How to explain, to anyone who has never had the pleasure of 'On The Buses' of what a sight presented by Stephen Lewis in his 'prime'?

Monk being as oblique as ever ... one of your classic Monk titles, 'Rhythm-a-ning', they actually capture his archetypal rhythms. You can tell that Monk and Blakey were sympatico here, Monk felling free to come in and out.
What a loss Clifford Brown was - far too young. He was a lucky git, Miles ... Brown 's early death, Chet Baker sidelining himself ...
Anyway, it's nice to be reminded of what a talent he was.
Lou Donaldson's sterling alto work, too, marvellous stuff.

St. Anthony said...

Yes, 'Free For All', a response to free jazz ...there is a case to be made for the avant garde having talked itself out of an audience, and jazz's role as a community music. I don't know - it's the old thing about the mind and the ass following the same beat or not.
Anyway, I can't imagine Blakey not holding to the reponsibility of talking to the audience.
Did Wayne Shorter, as here, do all his best work for other people?
Blakey plays some serious drums here, too - the Elvin Jones school, in some ways.

Rod Warner said...

Wayne Shorter made a couple of albums under his own name - which I have buried somewhere - cue for a post soon no doubt - they are very good...

Molly Bloom said...

I really enjoyed sitting here this evening listening to this music. I know Blakey's stuff quite well...but this was an interesting piece. I thought the slip of the tongue with the 'On the Buses' was very funny.

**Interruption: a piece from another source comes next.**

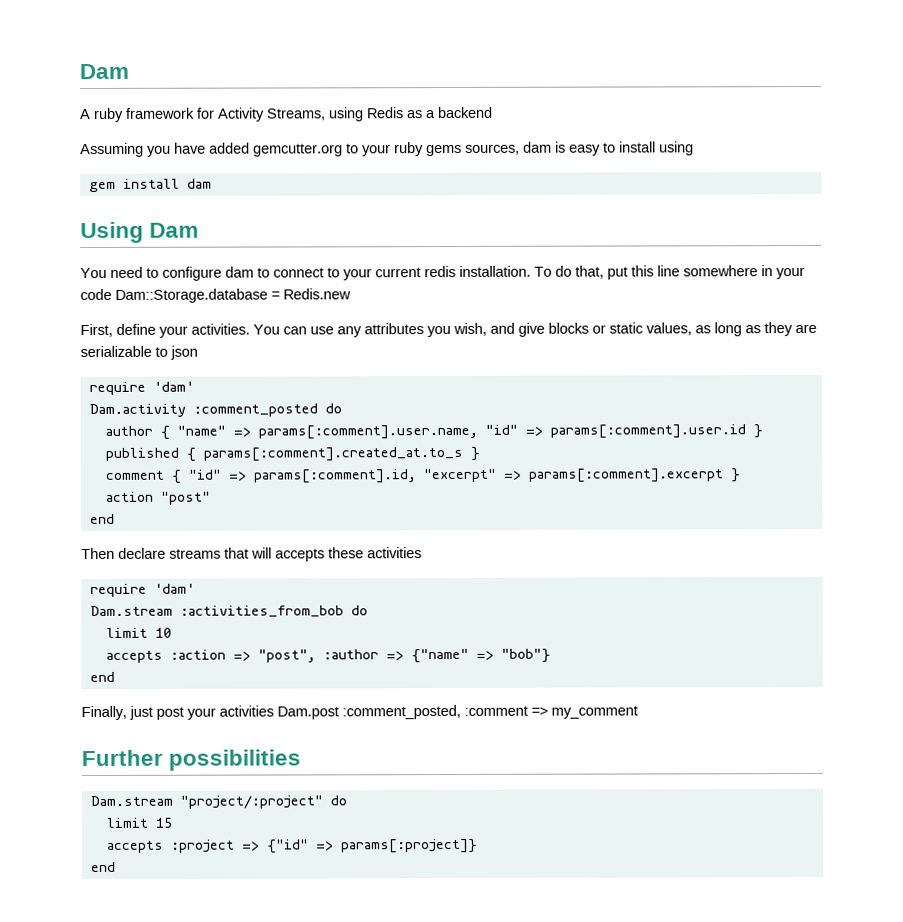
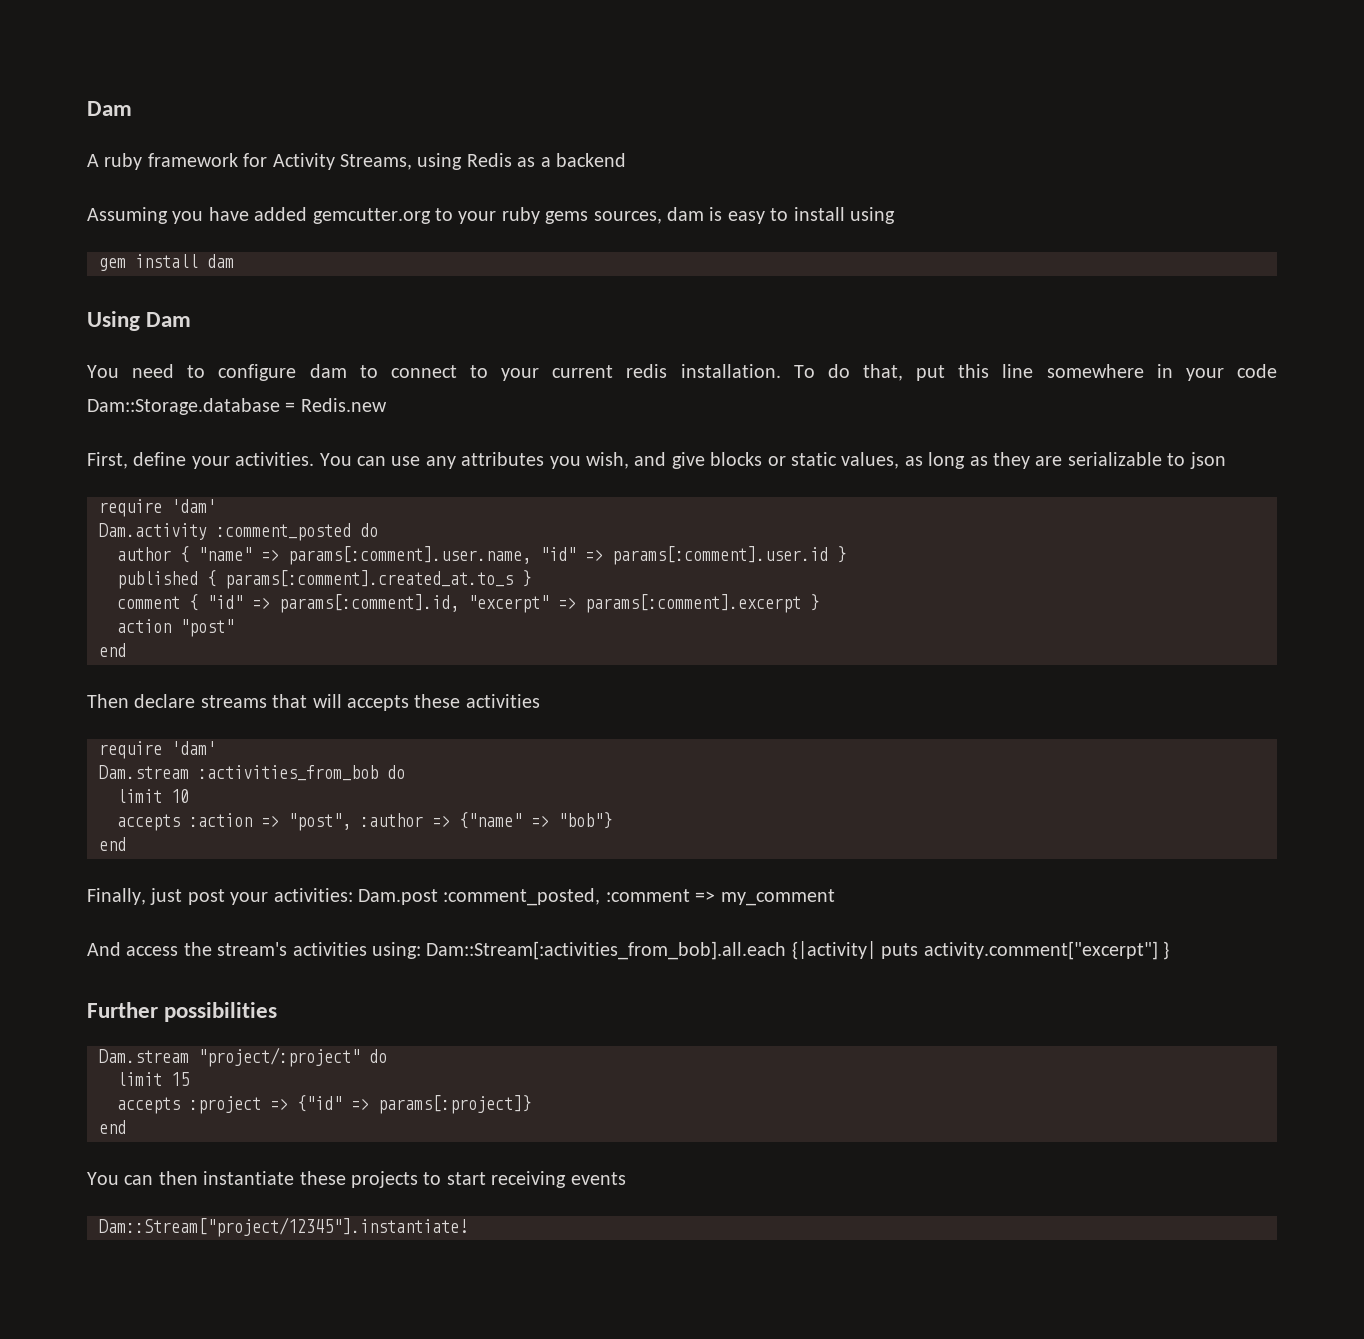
[219,705,274,717] activities -> [273,888,353,902] activities:
(638, 712) none -> [87,941,1169,960] // And access the stream's activities using: Dam::Stream[:activities_from_bob].all.each {|activity| puts activity.comment["excerpt"] }
(116, 867) none -> [87,1171,626,1188] [99,1217,468,1237] // You can then instantiate these projects to start receiving events // Dam::Stream["project/12345"].instantiate!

I like jazz and I like jazz that is unusual, not your slick, easy jazz, but something darker, more vibrant and more challenging. I think you've brought much of this stuff out in the open on your blog. Thankyou.

St. Anthony said...

I've been saying for years, there's a Reg Varney revival on the way ... never seems to turn up, though ...
I haven't, I must say, heard too much of Wayne Shorter's work in his own name, just his sterling work with others.

Molly Bloom said...

I enjoyed the Blakey work Rod. It is different to the other work you've put up here. I listened to it last night.

I'd go for Olive. She is funny. And reminds me of my scatter-brained ways.

Didn't Blakey get beaten up once?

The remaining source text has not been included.